Original Release Date

1993

Purchase Date

1993

What is the memory you most associate with this title?

Before I moved to New York City in 1992 to spend two semesters on an exchange program, Honolulu had two classic rock radio stations. When I came back in 1993, one of those stations had turned into an alternative rock station.

Suddenly, it seemed like everyone had always been into Björk and R.E.M. when I knew for a fact I got confused looks whenever I mentioned these artists to my friends.

Despite my bitterness, I did feel somewhat gratified that people came around to my point of view. But the year I spent on the mainland also revealed I was actually pretty mainstream. It just took six months for Hawaii to catch up with the rest of the country.

What was happening in your life when it was released?

As much culture shock I felt moving to New York City, recalibrating to Hawaiian time was just as hard. I don’t think I managed to feel remotely realigned for at least a year.

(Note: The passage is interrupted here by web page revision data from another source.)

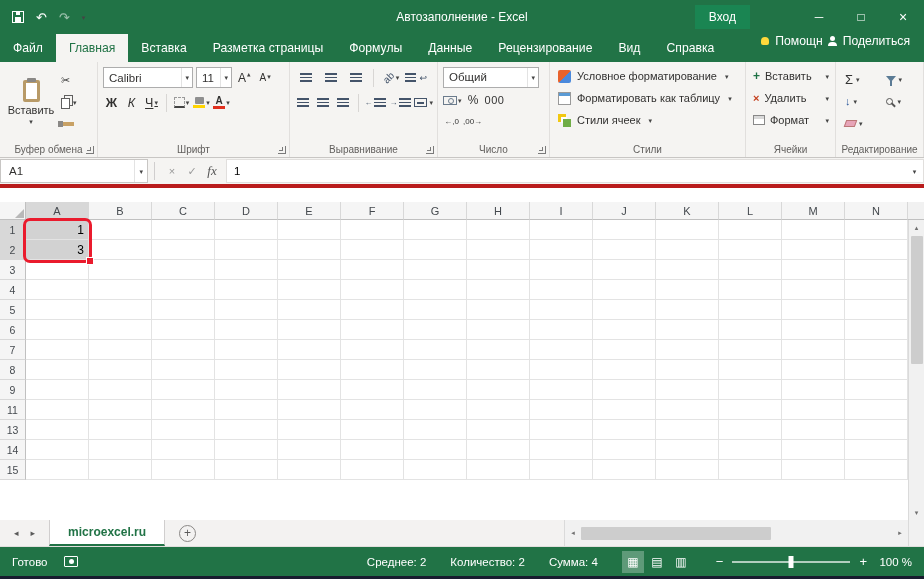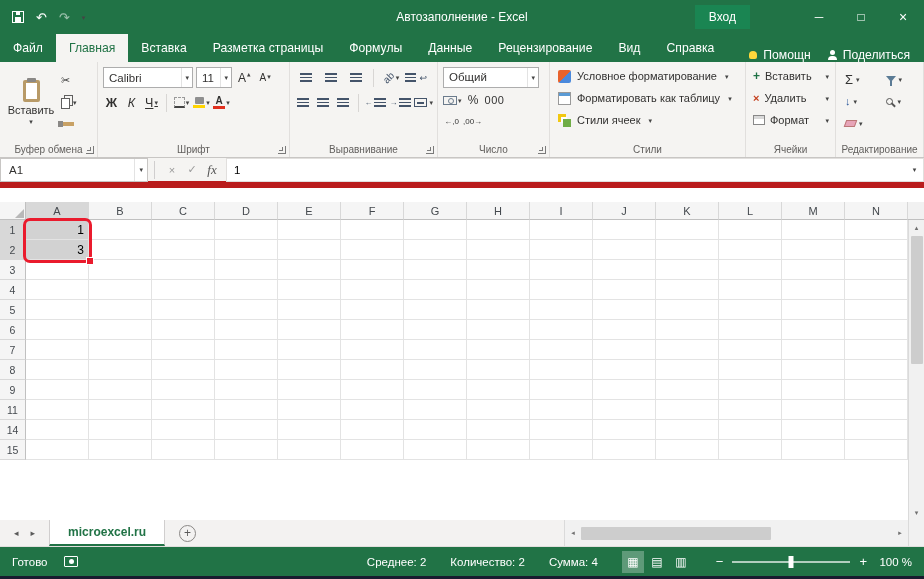--- a/index.html
+++ b/index.html
@@ -30,7 +30,7 @@
   .tablist{display:flex;height:100%}
   .rtab{padding:0 13px;font-size:12.2px;display:flex;align-items:center;white-space:nowrap}
   .rtab.active{background:var(--ribbon-bg);color:var(--green)}
-  .tabrow-right{margin-left:auto;display:flex;align-items:flex-end;gap:16px;padding-right:14px;font-size:12.2px}
+  .tabrow-right{margin-left:auto;display:flex;align-items:flex-start;gap:4px;padding-right:14px;font-size:12.2px}
   .hitem{display:flex;align-items:center;gap:6px}
   .bulb{width:8px;height:8px;border-radius:50% 50% 2px 2px;background:#ffd83b;display:inline-block}
   .person{width:10px;height:10px;position:relative;display:inline-block}

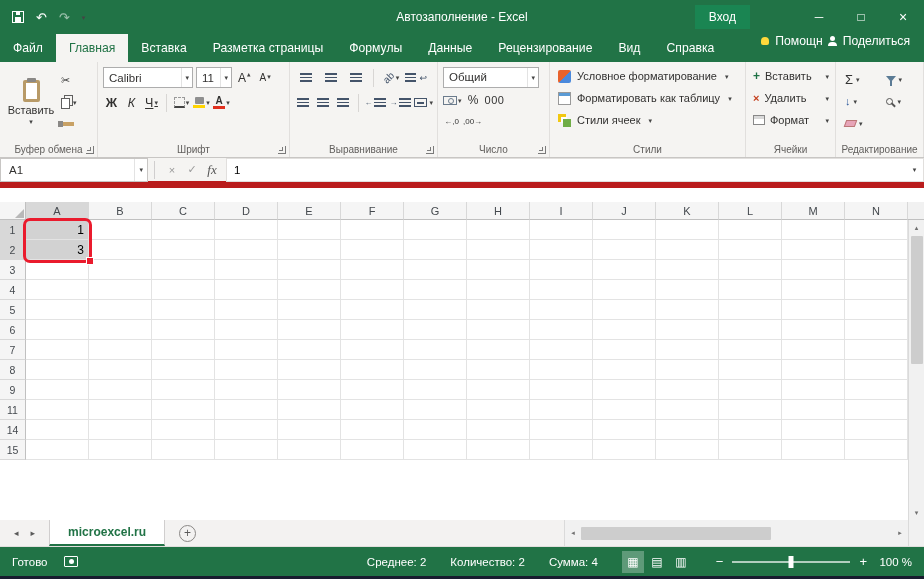--- a/index.html
+++ b/index.html
@@ -132,7 +132,7 @@
   .lens::after{content:"";position:absolute;right:-4px;bottom:-2px;width:5px;height:1.5px;background:#555;transform:rotate(45deg)}
 
   
-  .formulabar{height:30px;background:var(--ribbon-bg);display:flex;align-items:center;border-bottom:7px solid #b91c1c;padding:0}
+  .formulabar{height:30px;background:var(--ribbon-bg);display:flex;align-items:center;border-bottom:4px solid #b91c1c;padding:0}
   .namebox{width:148px;height:24px;background:#fff;border:1px solid #c8c6c4;display:flex;align-items:center;font-size:11.5px;padding-left:8px}
   .namebox .caret{margin-left:auto;border-left:1px solid #e3e3e3;align-self:stretch;display:flex;align-items:center;padding:0 4px}
   .fb-sep{width:5px;height:18px;border-left:1px solid #d0cece;margin:0 3px 0 6px}

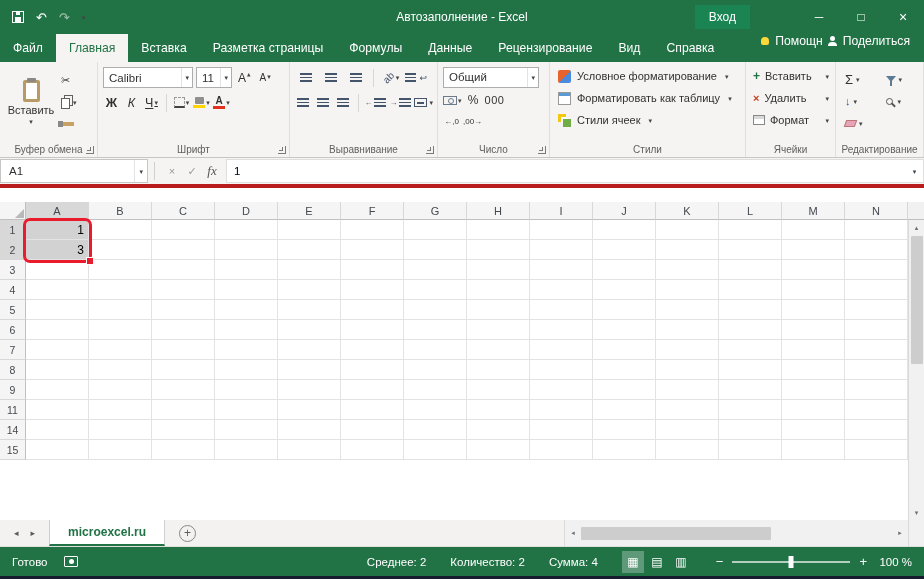--- a/index.html
+++ b/index.html
@@ -665,6 +665,23 @@
         <div class="cell"></div>
       </div>
       <div class="grow">
+        <div class="rowh">13</div>
+        <div class="cell"></div>
+        <div class="cell"></div>
+        <div class="cell"></div>
+        <div class="cell"></div>
+        <div class="cell"></div>
+        <div class="cell"></div>
+        <div class="cell"></div>
+        <div class="cell"></div>
+        <div class="cell"></div>
+        <div class="cell"></div>
+        <div class="cell"></div>
+        <div class="cell"></div>
+        <div class="cell"></div>
+        <div class="cell"></div>
+      </div>
+      <div class="grow">
         <div class="rowh">14</div>
         <div class="cell"></div>
         <div class="cell"></div>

Having tasted that independence, I asked my parents whether they would spring for me to live on campus. They agreed.

Honolulu isn’t nearly as walkable as New York City, and public transportation isn’t remotely as frequent. But I held onto as much independence as I could muster till I moved to Austin, Texas in 1997 for work.

What was happening in your life when you bought it?

I bought the album at the time of its release, so same answer as above.

Living on campus did confer a lot of conveniences, though. If I wanted to watch an arthouse movie at the now defunct Varsity Theatre, I could just walk from campus housing. A visit to Tower Records was a 20-minute bus ride to Ala Moana Center. Living on campus probably made it easier for the student newspaper to get its hooks into me.

No, it wasn’t like living in New York City. But I probably would have gone crazy commuting back and forth from the suburbs.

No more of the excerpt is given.